Bullismo: Michele Serra contro tutti per la sua Amaca

“Il livello di educazione, di padronanza dei gesti e delle parole, di rispetto delle regole è direttamente proporzionale al ceto sociale di provenienza” ha detto Serra.

Il bullismo è un tema caldissimo, ma nei giorni scorsi si è spostato dalla mera cronaca a un dibattito filosofico e politico. Colpa, diciamo, di Michele Serra che sulle pagine di Repubblica ha pubblicato una Amaca che ha fatto discutere. Serra, infatti, prende posizione sul tema degli studenti violenti e ne fa un discorso di tipologia di scuola e di ceto sociale.

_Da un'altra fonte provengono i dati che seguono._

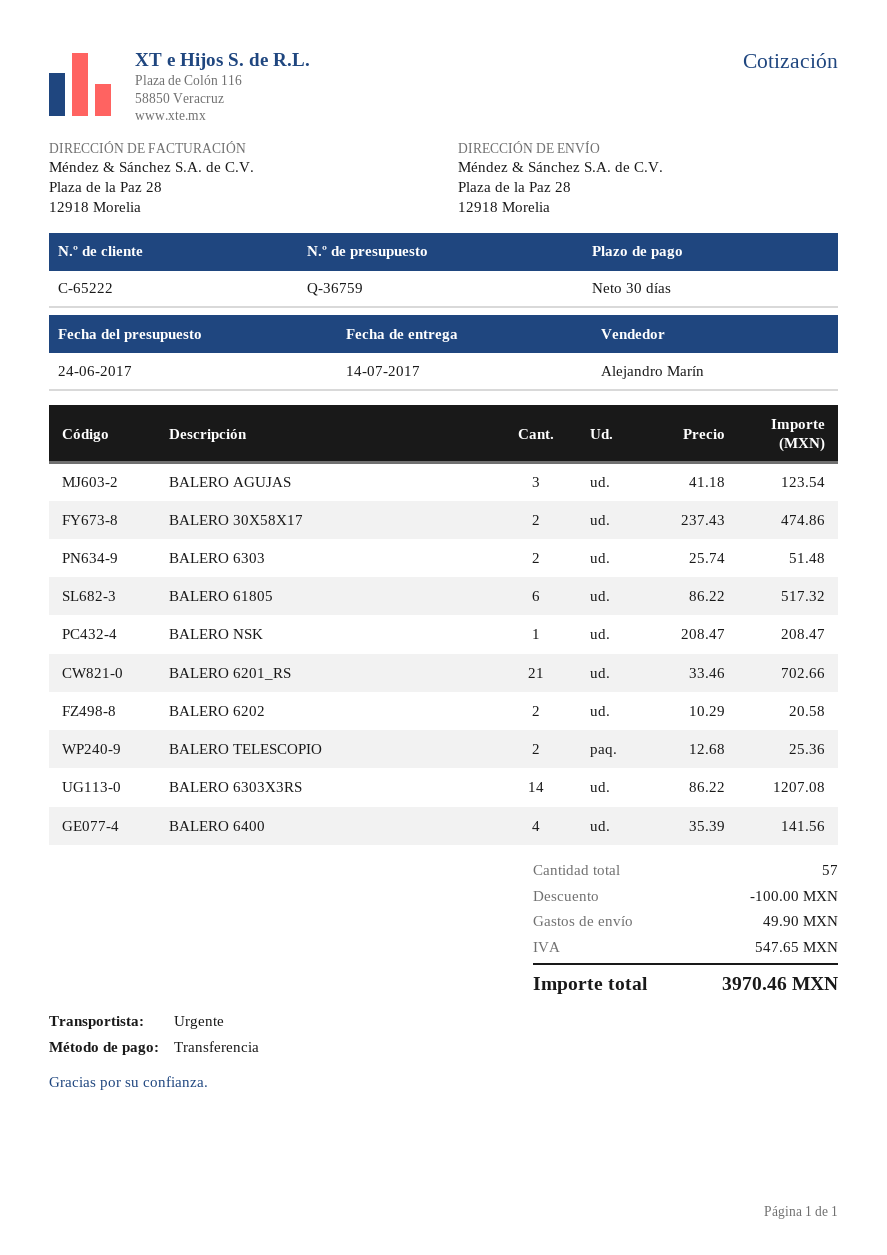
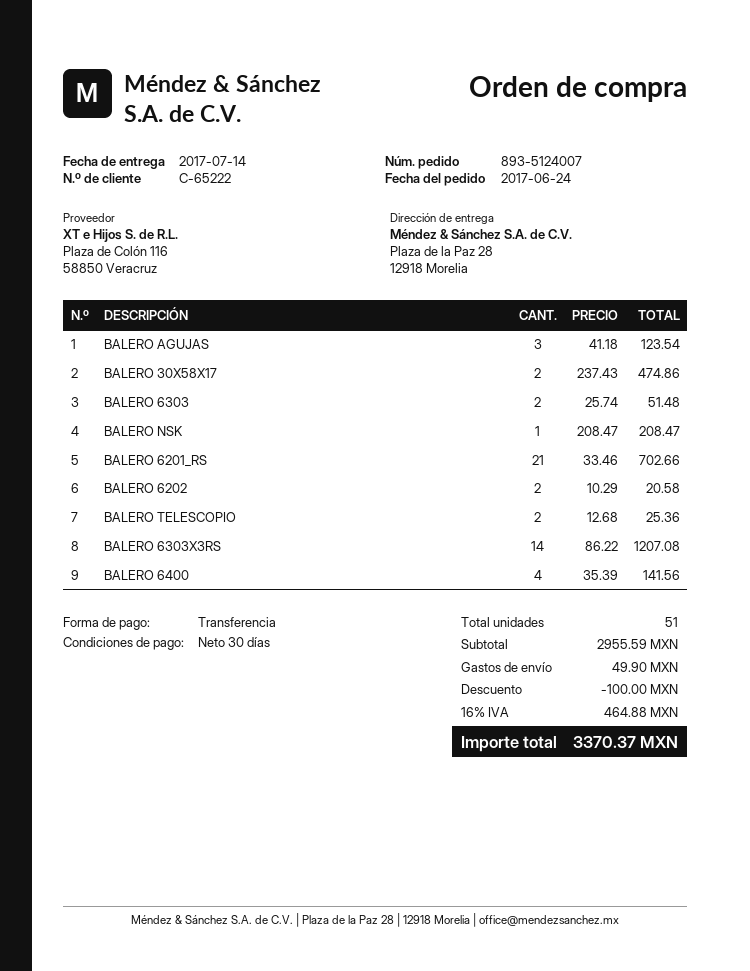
BALERO 61805: 6 x 86.22 = 517.32 -> none
total quantity: 57 -> 51
tax: 547.65 -> 464.88
total: 3970.46 -> 3370.37

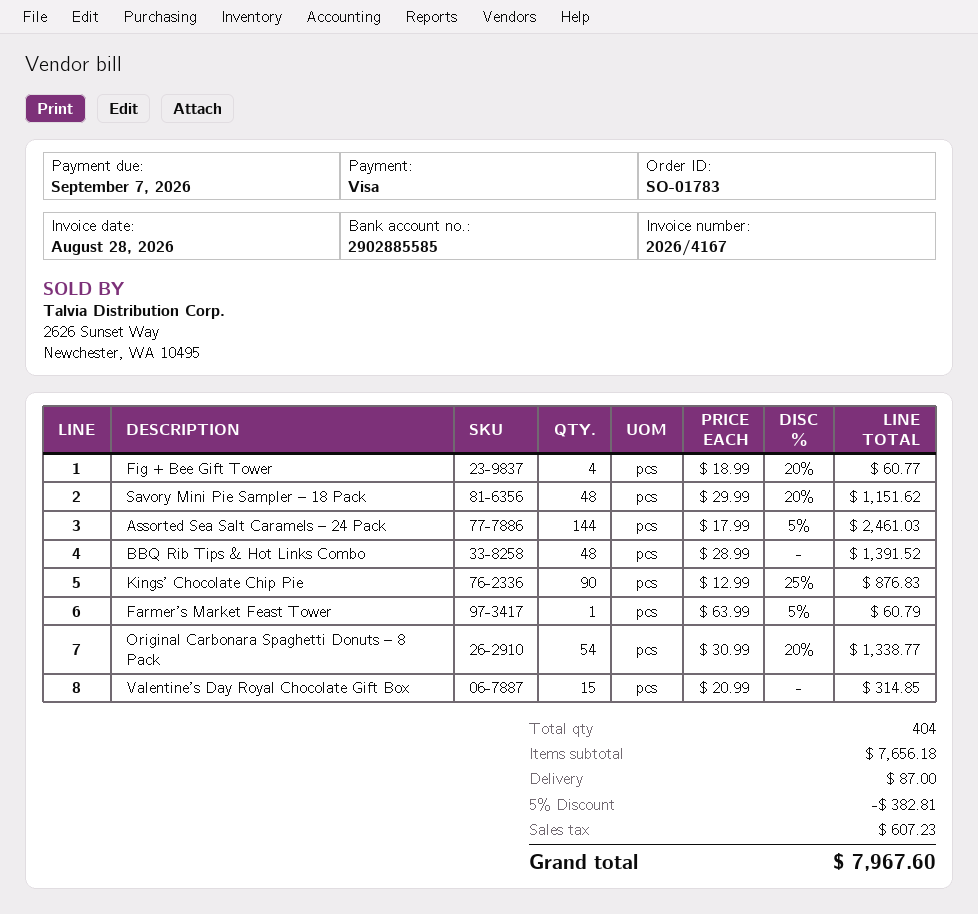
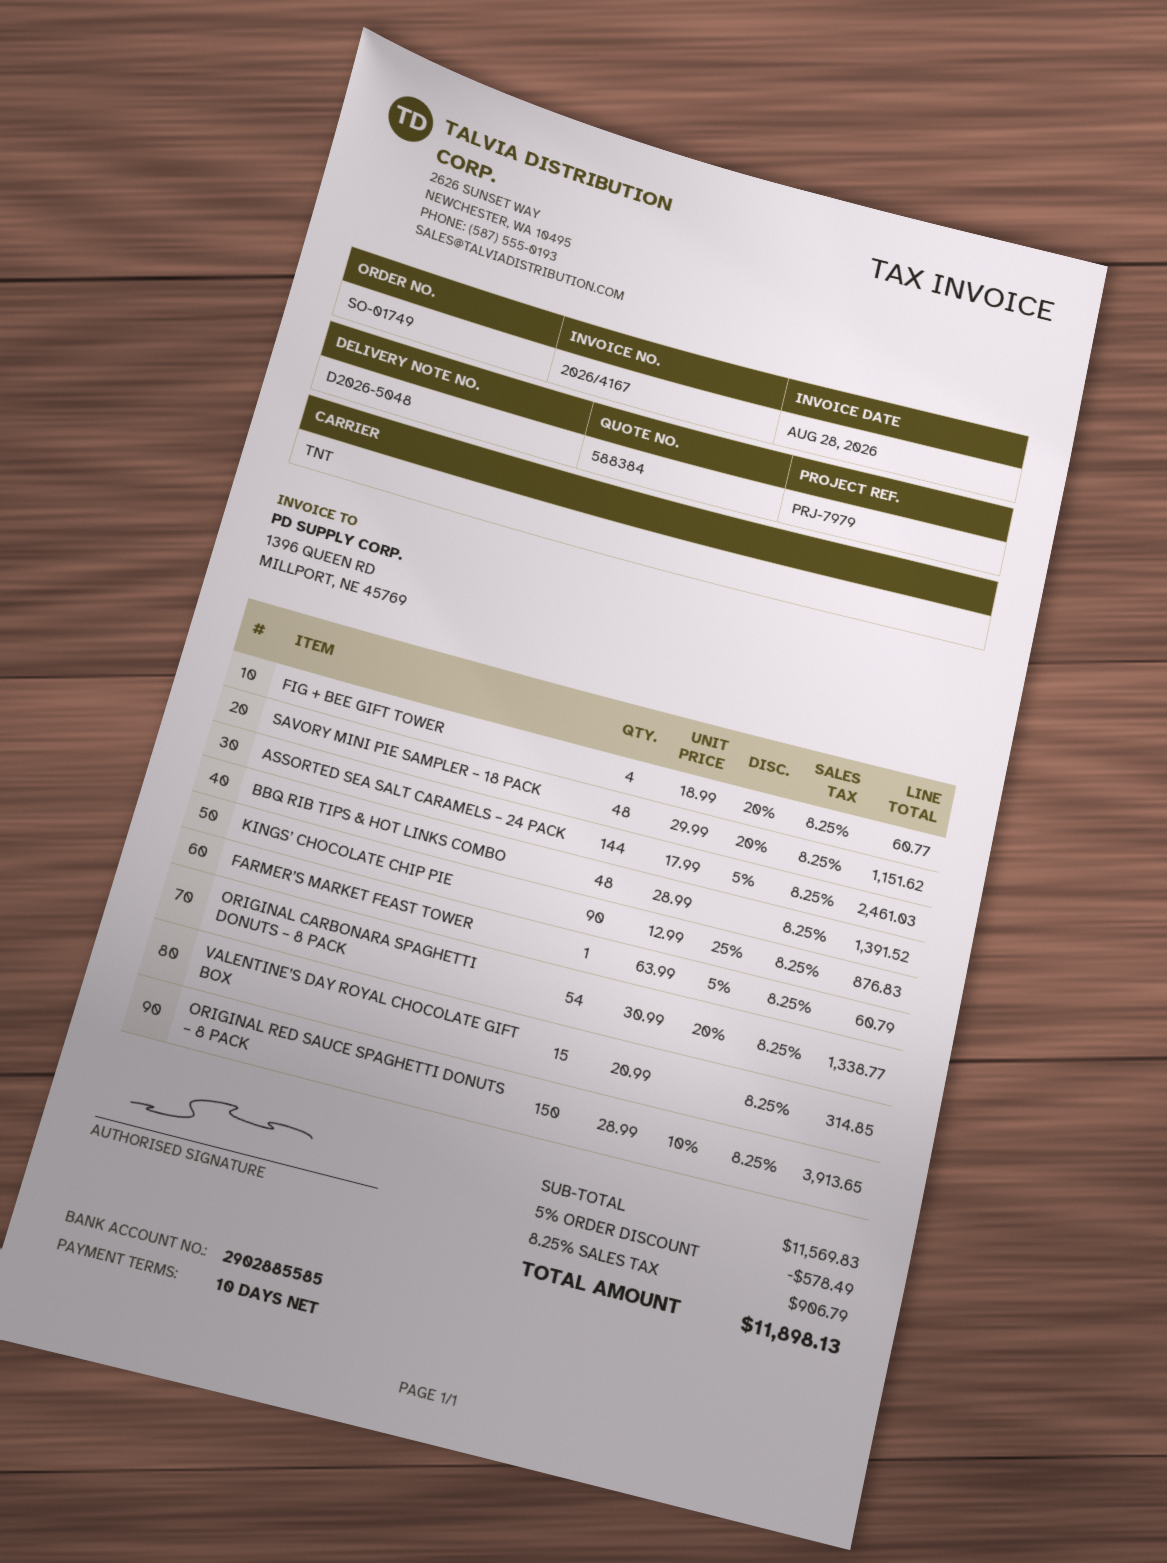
order number: SO-01783 -> SO-01749
ORIGINAL RED SAUCE SPAGHETTI DONUTS – 8 PACK: none -> 150 x 28.99 - 10% = 3913.65
subtotal: 7656.18 -> 11569.83
discount: 5% = 382.81 -> 5% = 578.49
shipping: 87.00 -> none
tax: 607.23 -> 906.79
total: 7967.60 -> 11898.13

“Non è nei licei classici o scientifici, è negli istituti tecnici e nelle scuole professionali che la situazione è peggiore, e lo è per una ragione antica, per uno scandalo ancora intatto: il livello di educazione, di padronanza dei gesti e delle parole, di rispetto delle regole è direttamente proporzionale al ceto sociale di provenienza” ha scritto Serra. Apriti cielo. Dalla sinistra, ma anche dalla destra, si è alzato un polverone e il giornalista è finito al centro di una furiosa polemica.

Se Matteo Salvini risponde a Serra dicendo “Per alcuni “intellettuali” di sinistra i ragazzi che vanno agli Istituti Tecnici o Professionali, i figli del popolo e non dei ricchi, sono più violenti e ignoranti, più spesso fanno i bulli a scuola. Questo è vero razzismo, questa è vera ignoranza”, l’attacco più duro arriva da un collega di Serra, Luca Telese.

“Il bullismo? È un problema dei poveri, che sono bulli proprio perché poveri e perché maleducati, e  visto che sono poveri e maleducati sono anche quelli che finiscono all’istituto tecnico. Non sono minimamente d’accordo con questa tesi, sostenuta da Michele Serra […] E non sono d’accordo con una tesi sostanzialmente “classista”, non per un motivo ideologico, ma per una ragione tutta empirica, che riguarda proprio l’essenza del nuovo bullismo: non fenomeno “di classe”, ma “di classi”, non sottoprodotto della povertà, quanto piuttosto movimento di tendenza del tempo dei social” scrive Telese.

“Il populismo è prima di tutto un’operazione consolatoria, perché evita di prendere coscienza della subalternità sociale e della debolezza culturale dei ceti popolari – scriveva sempre Serra. Che di questa ignoranza, di questa aggressività, di questa mala educación, di questo disprezzo per le regole si sia fatto un titolo di vanto è un danno atroce inferto ai poveri: che oggi come ieri continuano a riempire le carceri e i riformatori” conclude Serra.

Ma come ha risposto Serra alle accuse? “Se dici che i poveri ricevono informazioni di minore qualità e spesso nessuna informazione, e sono dunque più esposti a manipolazioni politiche e veleni mediatici (junk media…) sei solo uno spocchioso spregiatore di chi ha studiato meno di te. Se dici che nelle scuole meno qualificate si addensano più facilmente i rischi di turbolenza sociale, spesso diretta conseguenza della condizione familiare, ecco che sei subito “classista”” ha scritto il giornalista. Snob classista o solo oggettivo osservatore della realtà che molti non vogliono vedere?